Stopping carbon-cache

Asked by Eric Ziegenhorn

Is there a way to stop carbon-cache such that it writes out it's queue to disk before stopping? Kill seems to just kill it instantly and I can't find another way to stop it.

Thanks,
Eric

Question information

Language:
English Edit question
Status:
Solved
For:
Graphite Edit question
Assignee:
No assignee Edit question
Solved by:
Eric Ziegenhorn
Solved:
Last query:
Last reply:

This question was reopened

Revision history for this message
Nicholas Leskiw (nleskiw) said :
#1

I'm not sure but I think that there should be a call to
writeCachedDataPoints() in a finally block somewhere...Chris, please correct
me if I'm wrong on this one.
Reference:
http://pyref.infogami.com/SystemExit

On Mon, Nov 29, 2010 at 2:05 PM, ziggy <<email address hidden>
> wrote:

> New question #135957 on Graphite:
> https://answers.launchpad.net/graphite/+question/135957
>
> Is there a way to stop carbon-cache such that it writes out it's queue to
> disk before stopping?

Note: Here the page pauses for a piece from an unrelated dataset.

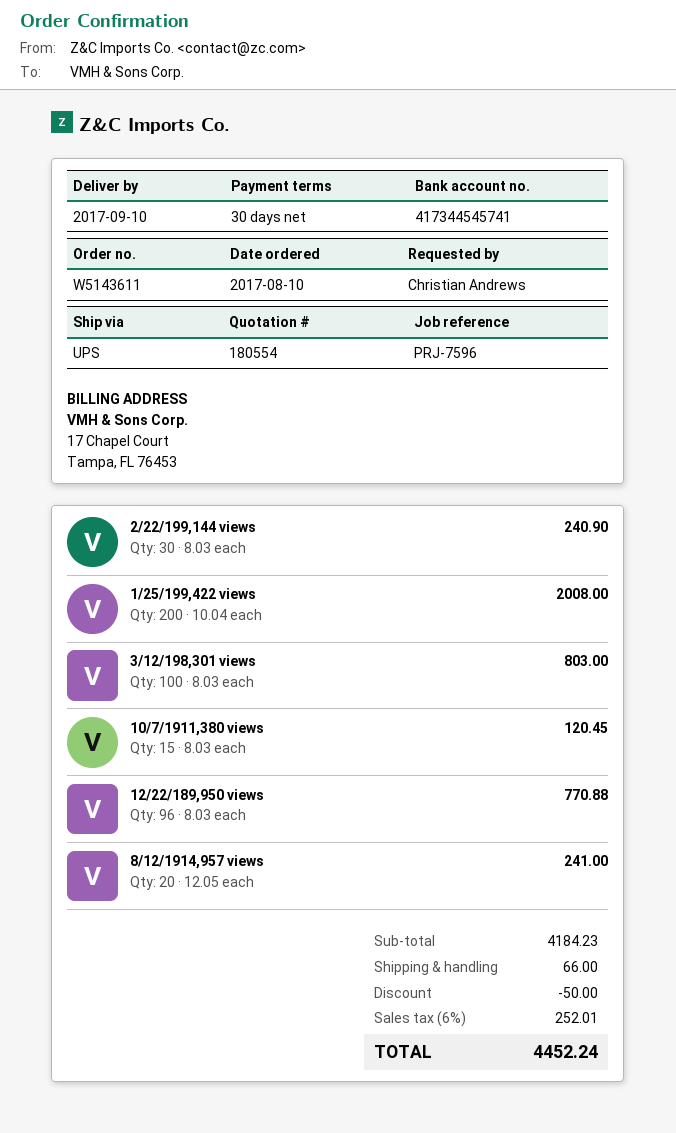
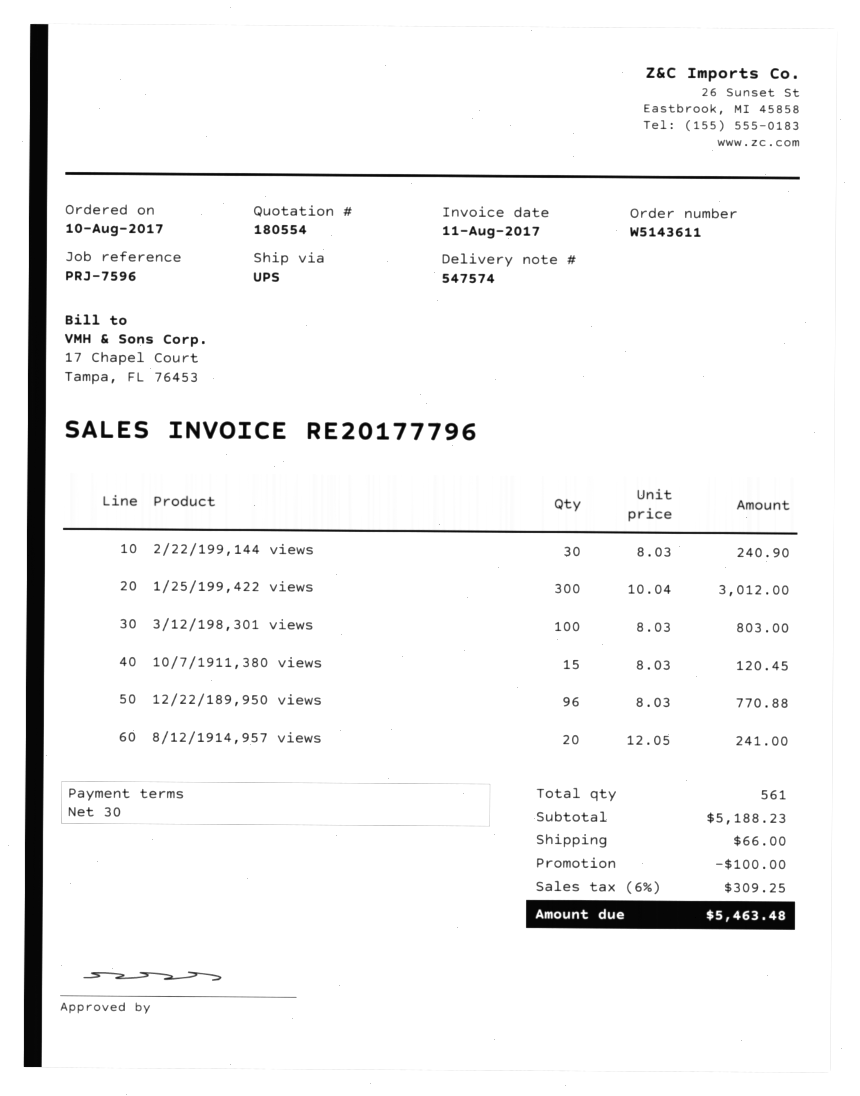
1/25/199,422 views: 200 x 10.04 = 2008.00 -> 300 x 10.04 = 3012.00
subtotal: 4184.23 -> 5188.23
discount: 50.00 -> 100.00
tax: 6% = 252.01 -> 6% = 309.25
total: 4452.24 -> 5463.48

Kill seems to just kill it instantly and I can't find
> another way to stop it.
>
> Thanks,
> Eric
>
> --
> You received this question notification because you are a member of
> graphite-dev, which is an answer contact for Graphite.
>
> _______________________________________________
> Mailing list: https://launchpad.net/~graphite-dev<https://launchpad.net/%7Egraphite-dev>
> Post to : <email address hidden>
> Unsubscribe : https://launchpad.net/~graphite-dev<https://launchpad.net/%7Egraphite-dev>
> More help : https://help.launchpad.net/ListHelp
>

Revision history for this message
chrismd (chrismd) said :
#2

When you send carbon-cache a SIGTERM, the main thread will exit but the interpreter will remain running until all non-daemon threads have stopped. There is only one other thread in carbon-cache and it is not a daemon thread, that is the writeForever thread. This thread will exit once the writeCachedDataPoints function completes, which implies the cache is empty. Keep in mind this is no guarantee that you won't see gaps in your data, once the main thread exits carbon-cache's listeners are closed and your clients will be unable to send data points to it. The clients will need to buffer their datapoints and reconnect to carbon once it is back up.

That's the intended behavior anyways, it is always possible there is a bug.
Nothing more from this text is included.